Ces documents médicaux démontrent qu’il subsiste un litige d’ordre médical quant à la fixation de la date de consolidation des lésions consécutives à l’accident du travail du 26 avril 2019.
En conséquence, il y a lieu d’ordonner une expertise médicale judiciaire dans les conditions fixées au dispositif de la présente décision.
Sur les autres demandes et les dépens
Les autres demandes et les dépens de l’instance seront réservés.
PAR CES MOTIFS
Le tribunal, statuant par jugement contradictoire et en premier ressort,
DÉCLARE recevable le recours de Monsieur [D] [K] ;
AVANT DIRE DROIT,
ORDONNE une expertise médicale judiciaire aux frais avancés de la caisse nationale d’assurance maladie, et commet pour y procéder le Docteur [E] [W] :
Avec pour mission de :
— Convoquer les parties ;
— Examiner Monsieur [D] [K] ;
— Entendre les parties en leurs observations ;
— Prendre connaissance de l’entier dossier médical de Monsieur [D] [K], du dossier administratif de la Caisse, du dossier médical du service médical de la Caisse, des pièces communiquées par les parties et de tout document médical utile ;
— Dire si à la date du 30 octobre 2022, les lésions consécutives à l’accident du travail du 26 avril 2019 étaient consolidées ;
— Dans la négative, fixer le cas échéant la date de consolidation ;
— Décrire les séquelles résultant de cette consolidation.

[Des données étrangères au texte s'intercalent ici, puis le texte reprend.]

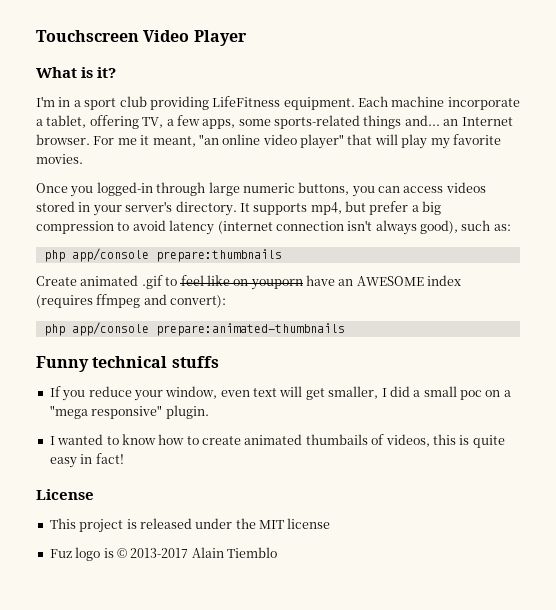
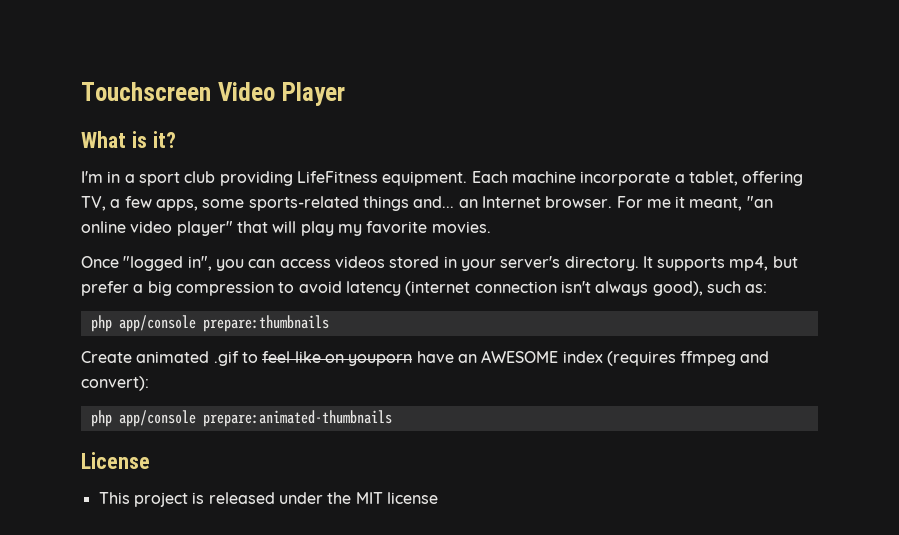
[70,182,350,197] you logged-in through large numeric buttons, -> [123,256,212,271] "logged in",
[36,356,219,372] [49,386,511,401] [49,405,209,419] [49,434,505,448] [49,453,124,468] // Funny technical stuffs // If you reduce your window, even text will get smaller, I did a small poc on a "mega responsive" plugin. // I wanted to know how to create animated thumbails of videos, this is quite easy in fact! -> (392, 418) none
[49,547,277,561] // Fuz logo is © 2013-2017 Alain Tiemblo -> (438, 498) none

DIT que l’expert accomplira sa mission conformément aux dispositions des articles 263 et suivants du code de procédure civile ;
DÉSIGNE Madame Myriam BOUAFFASSA et au besoin tout autre président de formation du pôle social du tribunal judiciaire de Marseille, pour suivre les opérations d’expertise et procéder en cas d’empêchement au remplacement de l’expert par simple ordonnance ;
DIT que l’expert devra faire connaître son acceptation sans délai au magistrat chargé du contrôle;
DIT que l’expert pourra s’adjoindre et recueillir l’avis de tout technicien d’une autre spécialité que la sienne et à charge de joindre l’avis du sapiteur à son rapport et de présenter une note d’honoraires et de frais incluant la rémunération du sapiteur ;
DIT que si l’expert se heurte à des difficultés qui font obstacle à sa mission, il en fera rapport au magistrat désigné ;
DIT que l’expert, sauf accord contraire des parties, devra adresser à celles-ci un pré-rapport de ses observations, constatations et propositions, afin de leur permettre de lui adresser un dire récapitulant leurs arguments sous un délai d’un mois, dire auquel il devra répondre dans son rapport ;
DIT que l’expert devra déposer son rapport au greffe du tribunal dans le délai de quatre mois à compter de sa désignation ;
DIT que l’expert en adressera directement copie aux parties ou à leurs conseils ;
DIT que le rapport de l’expert comportera le rappel de l’énoncé de la mission et des questions fixées par le tribunal ;
DIT qu’après dépôt du rapport d’expertise, les parties seront convoquées à une audience ultérieure à la diligence du greffe de la juridiction ;
RÉSERVE toutes les autres demandes des parties ;
DIT que tout appel de la présente décision doit être formé, sous peine de forclusion, dans le délai d’un mois à compter de la réception de sa notification, conformément aux dispositions de l’article 538 du code de procédure civile.
Ainsi jugé et prononcé par mise à disposition au greffe le 16 juillet 2025.